Global monitors can detect an in-water explosion as small as one ton (0.001 kiloton) across most of the world's oceans. There were 11 hydroacoustic stations worldwide in 2010.


The US Air Force was first tasked in 1947 with monitoring atomic explosions worldwide, and today employs nearly 1,000 Department of Defense personnel at its Air Force Technical Applications Center (AFTAC) for that job.

AFTAC operates a WC-135 aircraft for detecting radioactive debris that could come from nuclear explosions. The plane flies to the location of the debris plume and collects particulates for lab analysis.

The US also uses satellites to detect potential nuclear explosions in space or in the atmosphere -- a capacity that is not part the Comprehensive Test Ban Treaty Organization (CTBTO) international monitoring system.

Satellites can collect data on electromagnetic pulses, optical flashes and nuclear radiation.
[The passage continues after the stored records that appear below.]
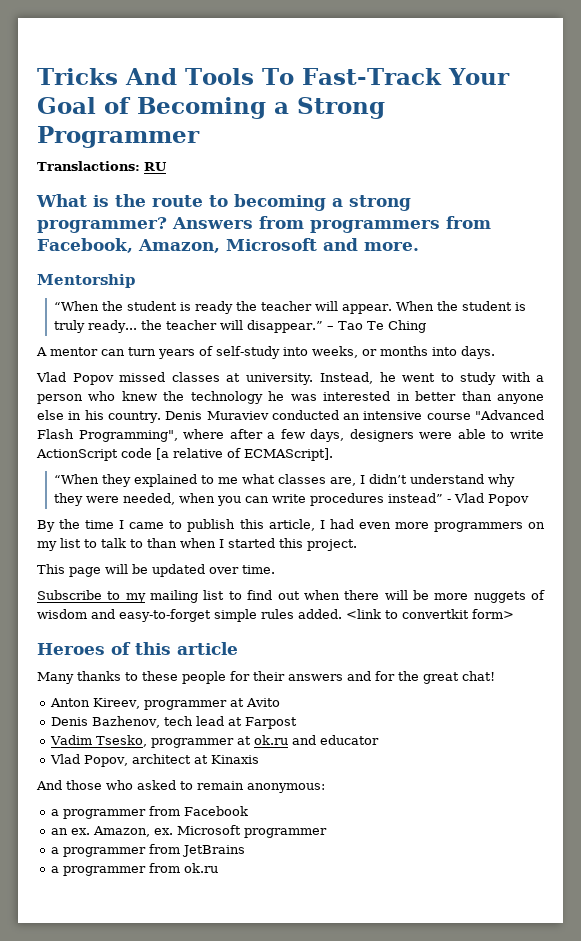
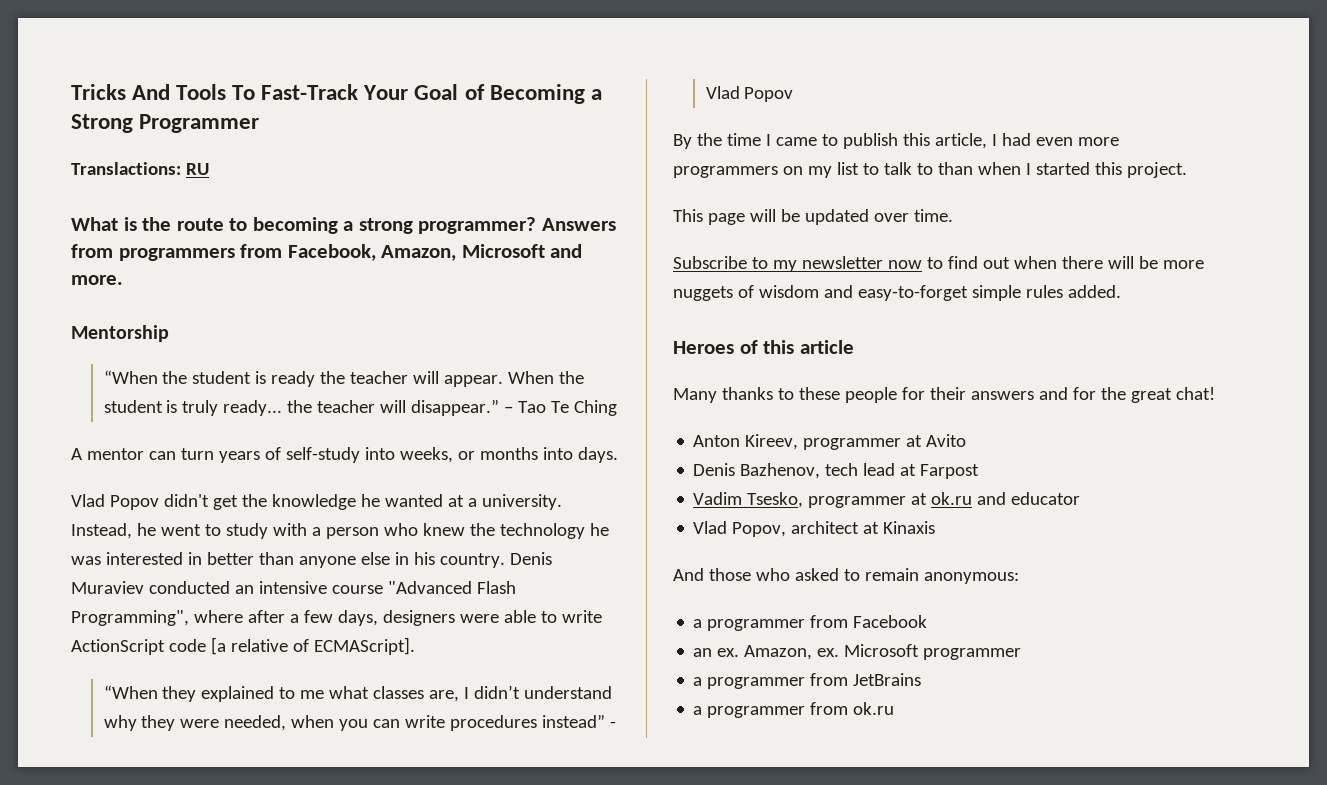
[119,372,241,382] missed classes at -> [163,494,477,510] didn't get the knowledge he wanted at a
[150,590,225,603] mailing list -> [801,256,922,269] newsletter now
[346,609,514,619] <link to convertkit form> -> (1121, 291) none

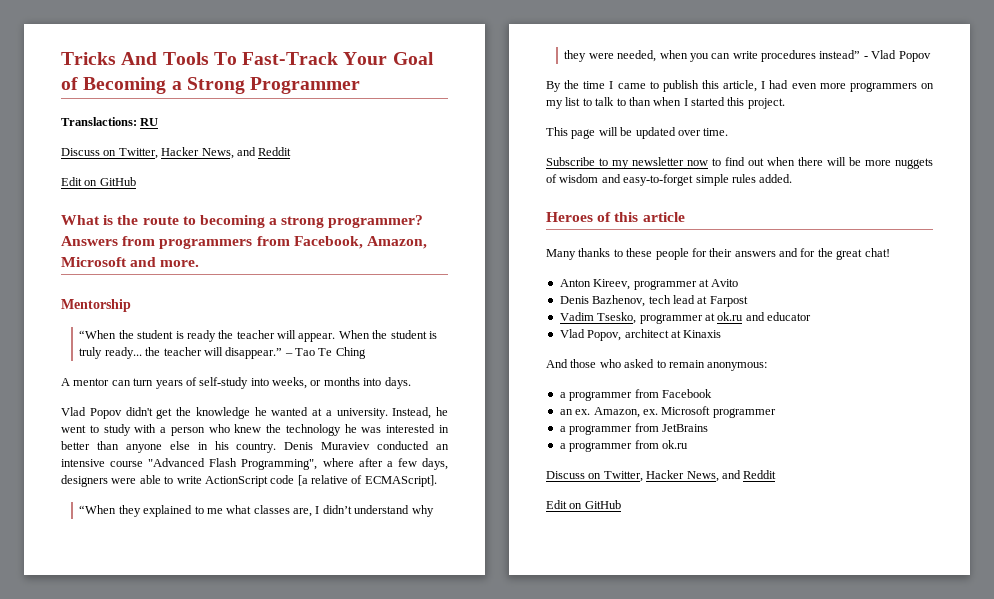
(209, 169) none -> [61,147,292,159] [61,177,136,186] // Discuss on Twitter, Hacker News, and Reddit // Edit on GitHub
(895, 708) none -> [546,470,777,482] [546,500,621,509] // Discuss on Twitter, Hacker News, and Reddit // Edit on GitHub

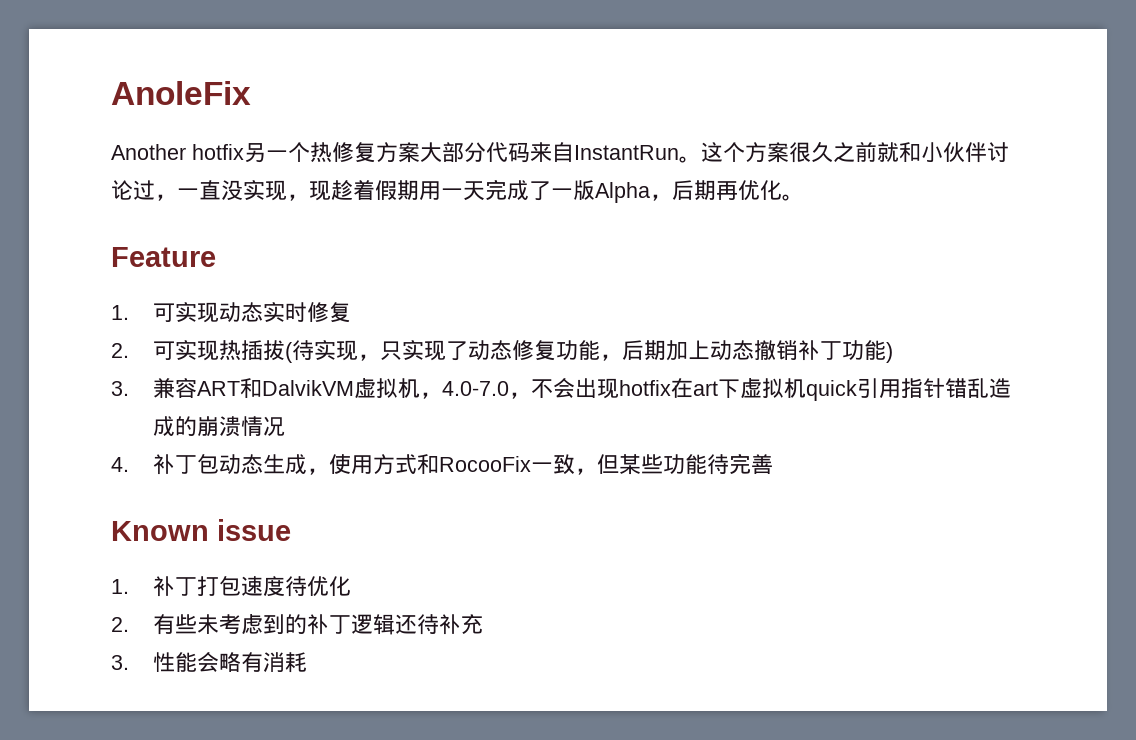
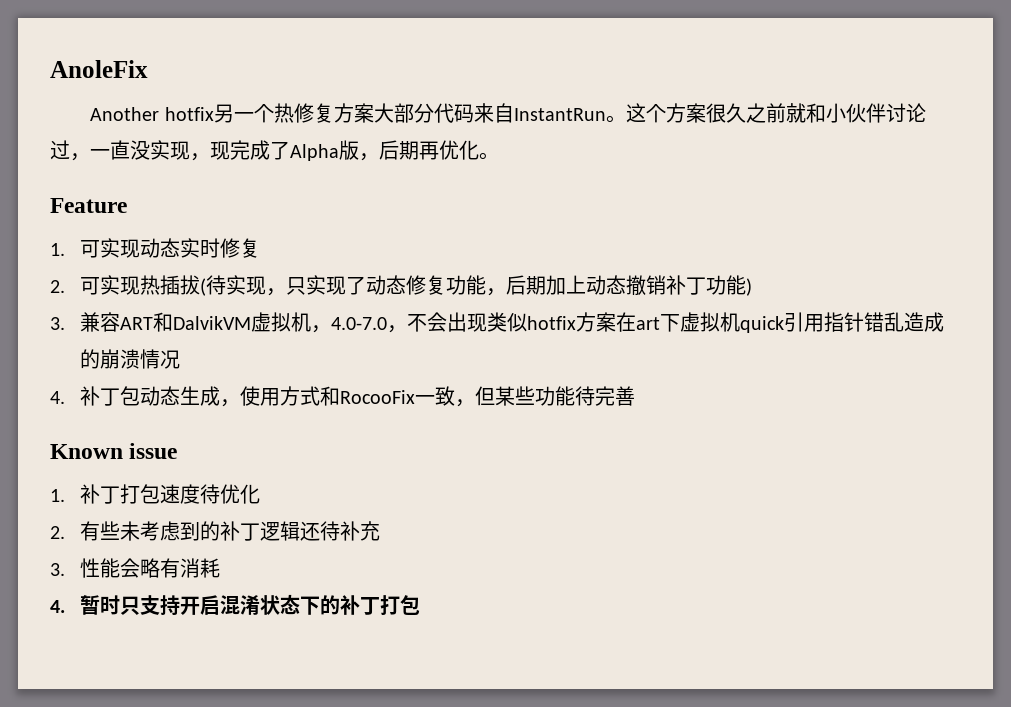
[331,179,650,203] 趁着假期用一天完成了一版Alpha -> [230,140,359,161] 完成了Alpha版
[619,380,672,396] hotfix -> [486,312,616,332] 类似hotfix方案
(308, 662) none -> [50,594,420,616] // 4.暂时只支持开启混淆状态下的补丁打包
US monitoring capacity is bolstered by the Department of Energy, Department of Defense, and US Geological Survey.


The Comprehensive Test Ban Treaty Organization is the leading authority for providing data on detected events, but is not responsible for identifying whether a seismic event is a nuclear explosion, earthquake or chemical blast.

That inherently political responsibility tends to lie with individual countries, particularly those with leading nuclear test detection skills such as Russia, Japan, South Korea and the United States.

The International Atomic Energy Agency in Vienna, Austria, is the top authority when it comes to verifying North Korea's nuclear program, but Pyongyang has not granted access to its UN inspectors.